Consider the fact that because of Medicare and Medicaid, physicians are by de facto already subject to government-imposed price controls. Physicians who currently accept Medicaid/Medicare patients become subject to a morass of government regulatory agencies that are increasingly enforcing legislation which, in the interest of "equality," make it criminal to charge a non-Medicare patient more for a service than what Medicare is willing to reimburse.
Reimbursement rates for physicians for services they provide to Medicare patients are not determined by market forces, but by bureaucratic whim. On the average, Medicare currently pays approximately 75 to 80 percent of what it actually "costs" to produce a particular service, and these rates are likely to decrease even further. Since, under managed care, HMO's and many private insurance companies are adjusting their reimbursement rates to those mandated by Medicare, government-imposed price controls are already a reality for physicians, including those who choose not to treat Medicare patients.
It is not difficult to extrapolate what has already happened to physicians under Medicare to what will likely happen to drug companies if Washington succeeds in its attempt to expand Medicare benefits to include prescription drugs --- price controls for drug companies.
As has already occurred with most of the services provided by physicians, once prescription drugs are granted the status of a Medicare "entitlement" under managed care, it will be easy for Washington to impose price controls on drug companies. Once prescription drugs are an entitlement, most of the legislation and bureaucratic apparatus is already in place for Washington to determine, by whim, what the cost of a particular drug will be, not only for Medicare patients, but for all Americans.
The effect of this will be the same as what is now happening to physicians. A stifling of innovation, fewer physicians who provide fewer services and a slow decline in the quality and availability of services. The Republicans are now prepared, in the name of "compromise," to sacrifice the drug companies. In any compromise between force and freedom, only force can win.

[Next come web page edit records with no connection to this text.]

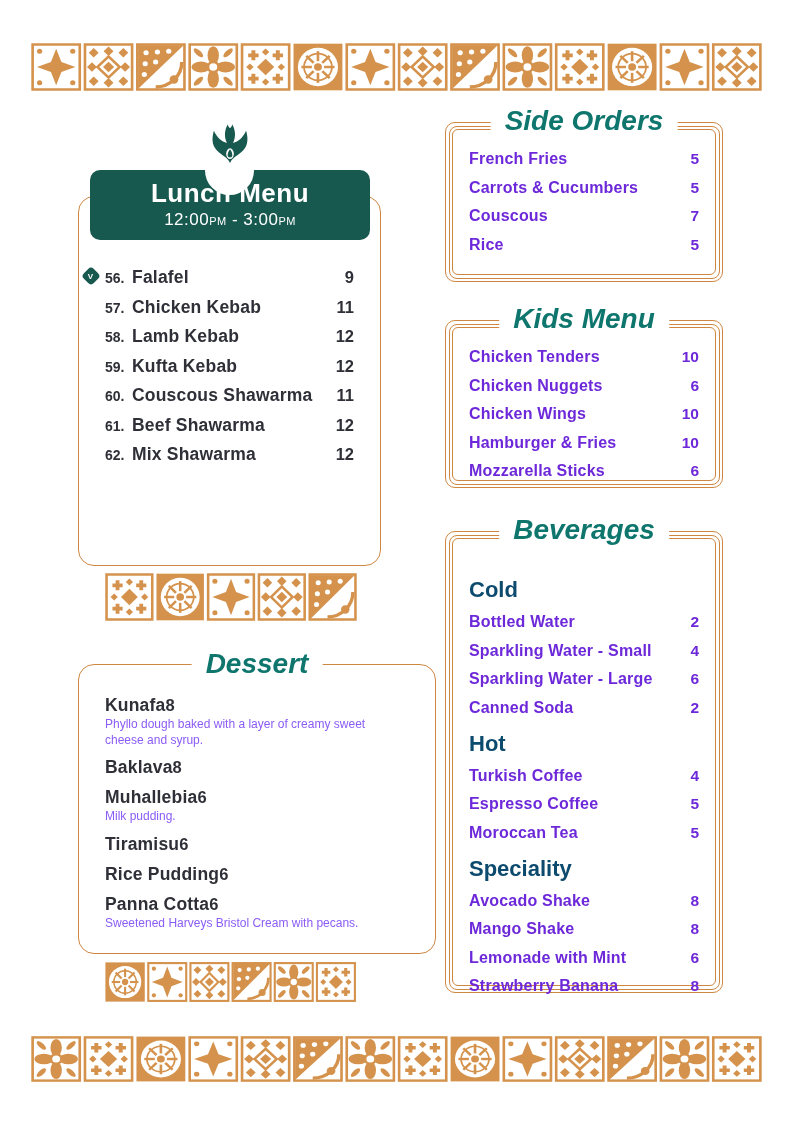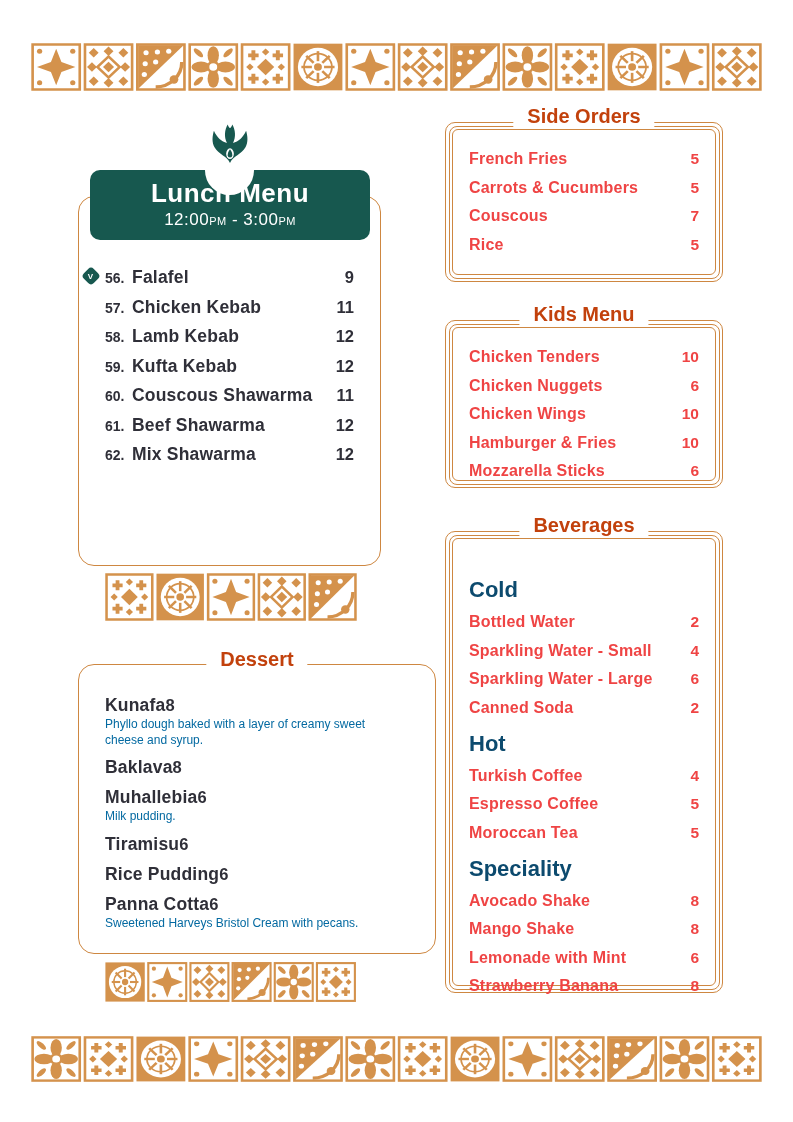"Side Orders" .overlap-title { color: #c2410c -> #0f766e; font-size: 20px -> 28px; font-style: none -> italic }
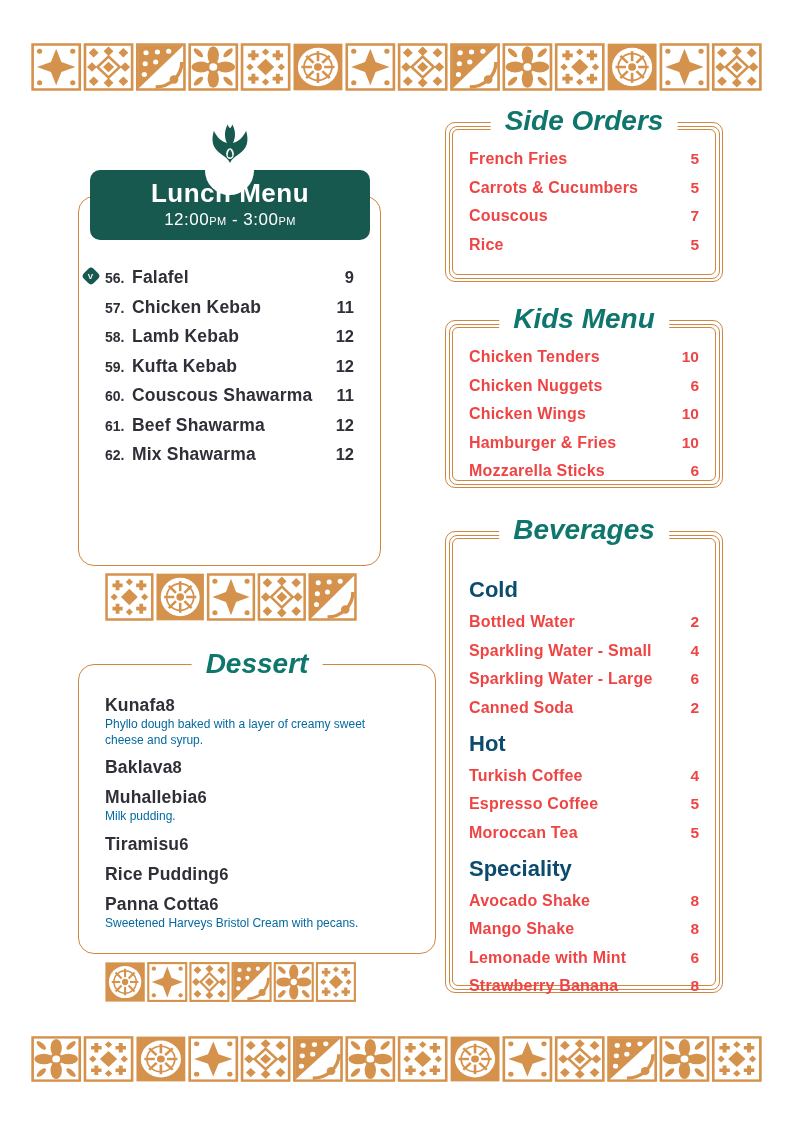"French Fries" .prow { color: #ef4444 -> #6d28d9 }
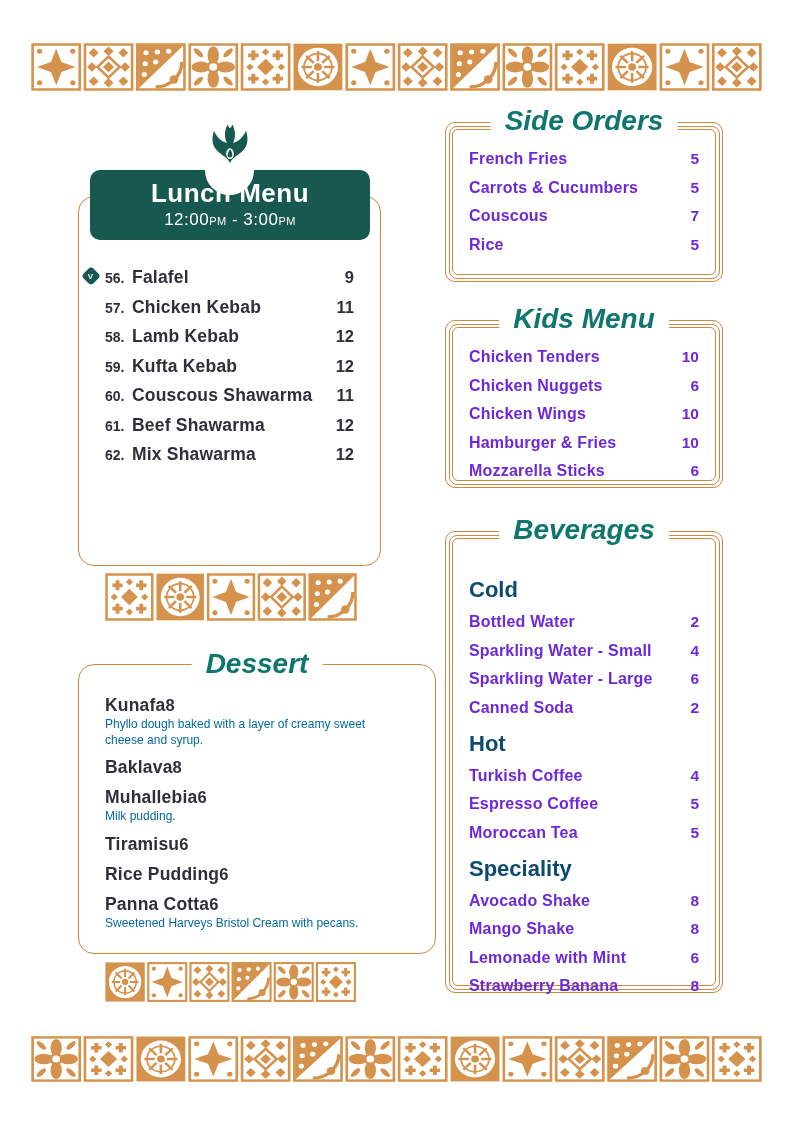"Phyllo dough baked with a" .drow .ddesc { color: #0369a1 -> #8b5cf6 }
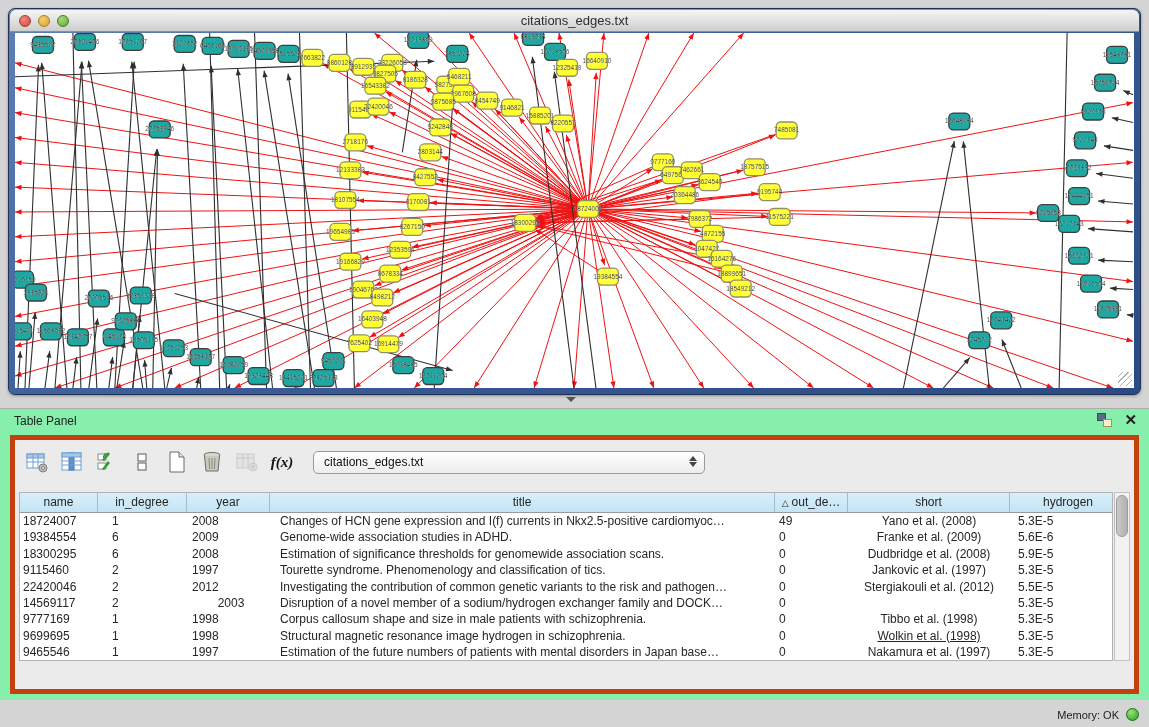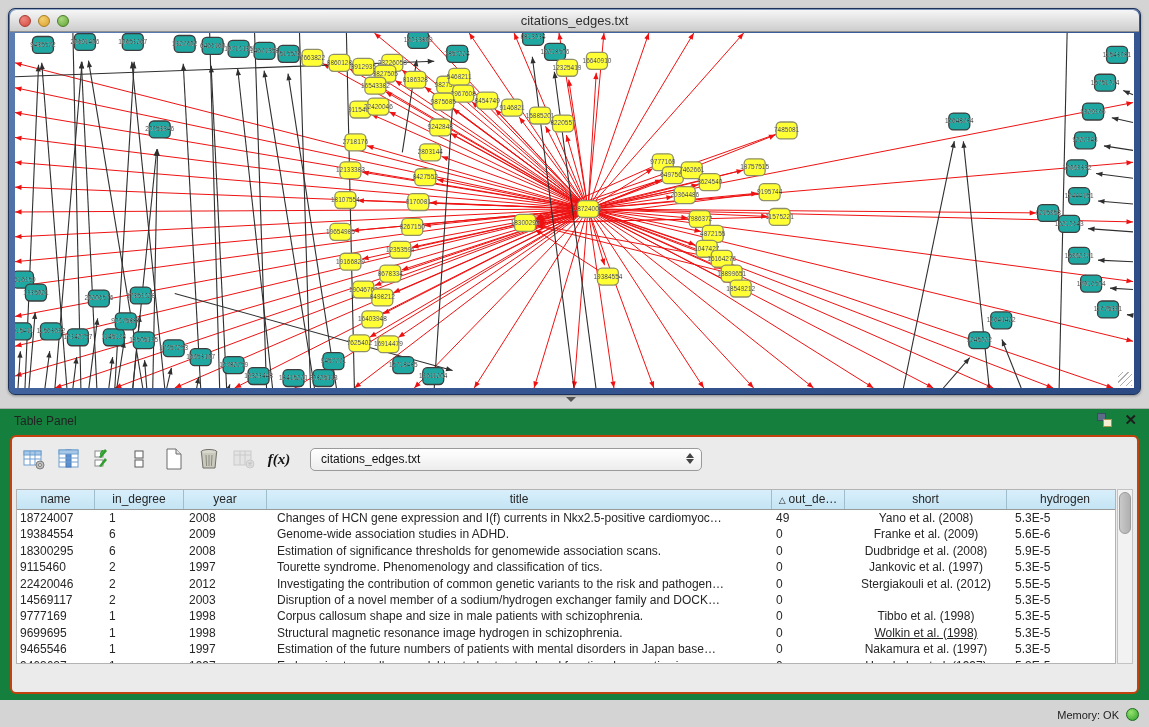"Table Panel" .table-panel { background: #15803d -> #86efac }
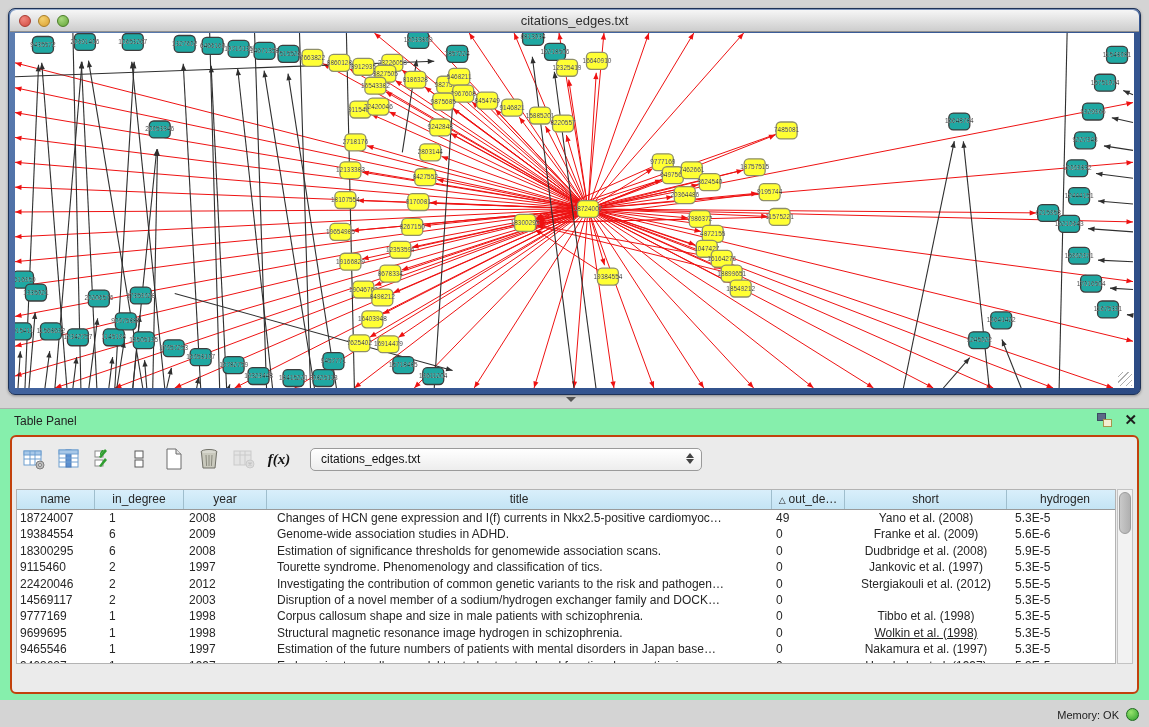"f(x)" .panel-body { border: 2px solid #c2410c -> 5px solid #c2410c; border-radius: 6px -> 0 }
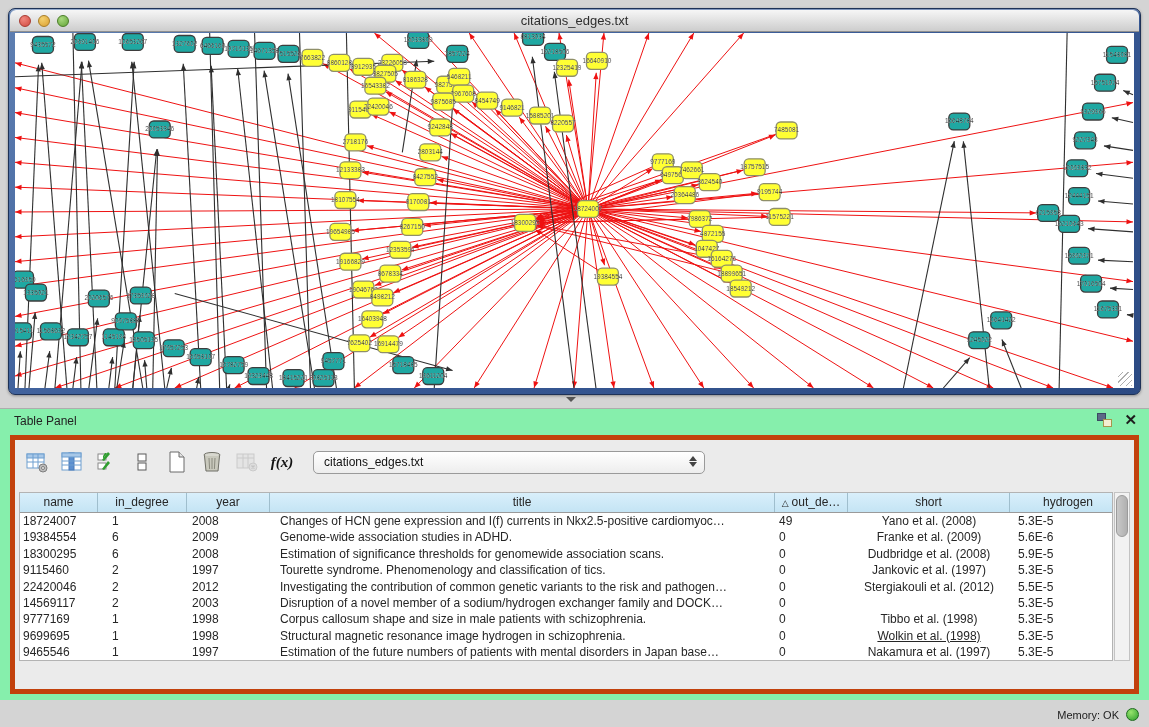"2003" div.td { text-align: none -> center }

The root of the Republican's failed politics of compromise in health care is that Republicans hold the same ethics as the Democrats --- altruism. Altruism rests on the principle that man has no right to exist for his own sake and that self-sacrifice to others is his highest moral ideal.(5)
Only a conscious rejection of the altruistic idea of self-sacrifice and the embrace of the morality of rational self-interest can save medicine. If medicine is to flourish, both physicians and patients must embrace the morality of the trader principle, which demands no sacrifices and no force, but the freedom of physician and patient to act in their own rational self-interest by trading value for value.
1. Rand A. Introducing Objectivism. The Objectivist Newsletter 1962;35.
In The Ayn Rand Lexicon, ed. Harry Binswanger Penguin Books, New York, NY,
1968, pp. 474-475.
2. Rizza C. The history of HMOs: A Chronology of the Development of Health Maintenance Organizations. Americans for Free Choice in Medicine, Newport Beach, CA, 1995.
3. Association of American Physicians and Surgeons. "Clinton Criminalization of Medicine Enacted by Republican Controlled House." Emergency Action Alert, 1996. http://www.aapsonline.org/aaps/ (16 Mar. 2001)
5. Rand A. Faith and Force: The Destroyers of the Modern World. Philosophy: Who Needs It. Penguin Books, New York, NY, 1982, p. 61.